Beñaldo, Felipe A; Araya-Quijada, Claudio; Ebensperger, Germán; Herrera, Emilio A; Reyes, Roberto V; Moraga, Fernando A; Riquelme, Alexander; Gónzalez-Candia, Alejandro; Castillo-Galán, Sebastián; Valenzuela, Guillermo J; Serón-Ferré, María; Llanos, Aníbal J.
Afiliação
  • Beñaldo FA; Laboratorio de Fisiología y Fisiopatología del Desarrollo, Programa de Fisiopatología, ICBM, Facultad de Medicina, Universidad de Chile, Santiago, Chile.
  • Araya-Quijada C; Laboratorio de Fisiología y Fisiopatología del Desarrollo, Programa de Fisiopatología, ICBM, Facultad de Medicina, Universidad de Chile, Santiago, Chile.
  • Ebensperger G; Laboratorio de Fisiología y Fisiopatología del Desarrollo, Programa de Fisiopatología, ICBM, Facultad de Medicina, Universidad de Chile, Santiago, Chile.
  • Herrera EA; Laboratorio de Fisiología y Fisiopatología del Desarrollo, Programa de Fisiopatología, ICBM, Facultad de Medicina, Universidad de Chile, Santiago, Chile.
  • Reyes RV; International Center for Andean Studies (INCAS), Universidad de Chile, Santiago, Chile.

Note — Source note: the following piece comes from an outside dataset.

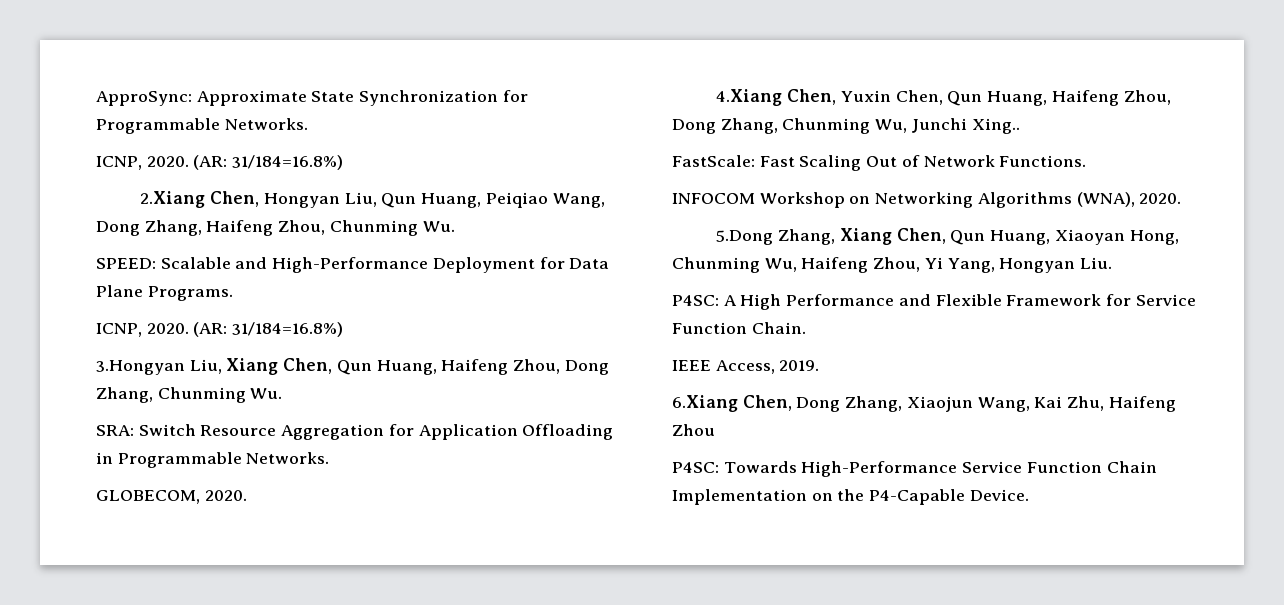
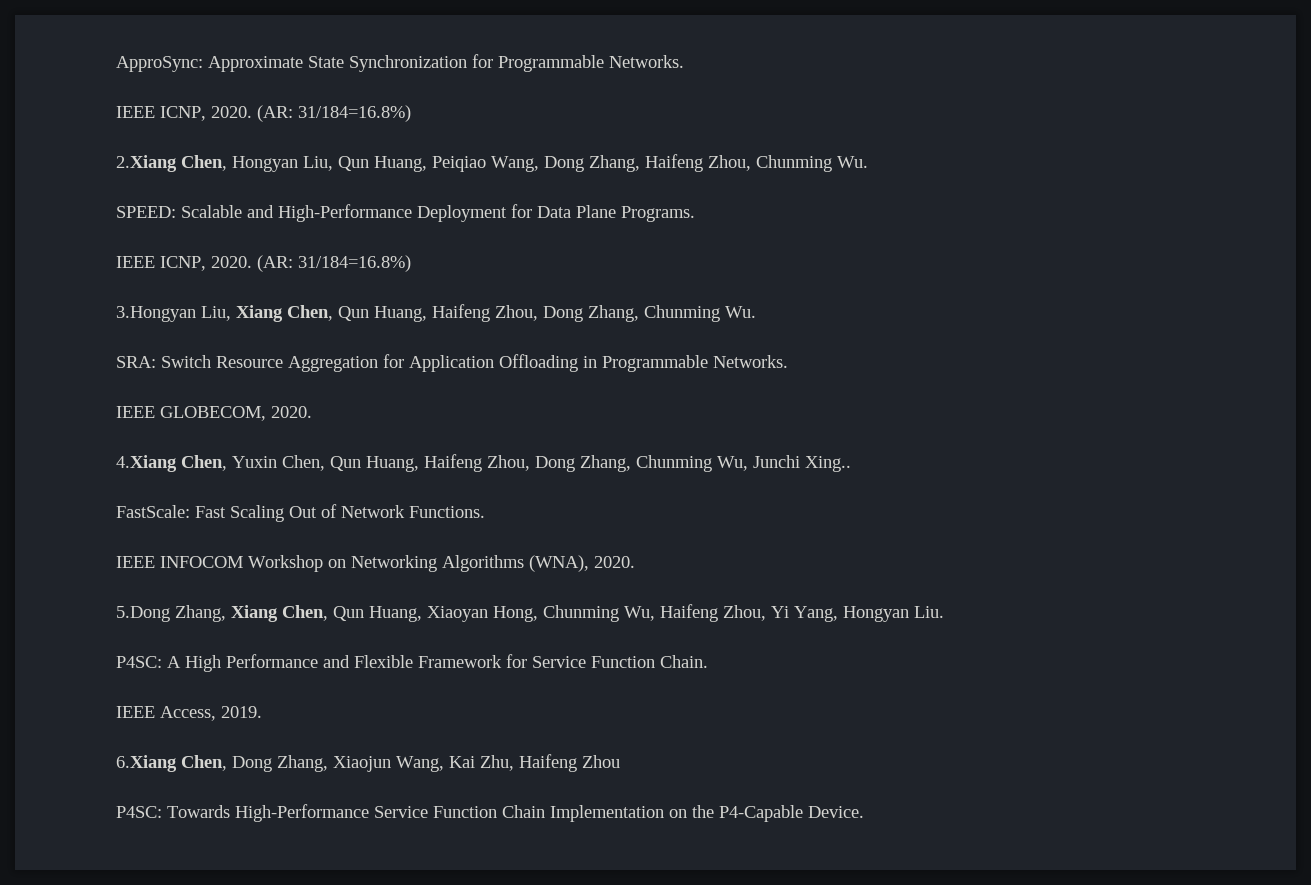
(308, 124) none -> [116,106,155,118] IEEE
(233, 293) none -> [116,256,155,268] IEEE
(330, 458) none -> [116,406,155,418] IEEE
(1087, 161) none -> [116,556,155,568] IEEE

  • Moraga FA; Laboratorio de Fisiología y Fisiopatología del Desarrollo, Programa de Fisiopatología, ICBM, Facultad de Medicina, Universidad de Chile, Santiago, Chile.
  • Riquelme A; Departamento de Ciencias Biomédicas, Facultad de Medicina, Universidad Católica del Norte, Coquimbo, Chile.
  • Gónzalez-Candia A; Laboratorio de Fisiología y Fisiopatología del Desarrollo, Programa de Fisiopatología, ICBM, Facultad de Medicina, Universidad de Chile, Santiago, Chile.
  • Castillo-Galán S; Institute of Health Sciences, University of O'Higgins, Rancagua, Chile.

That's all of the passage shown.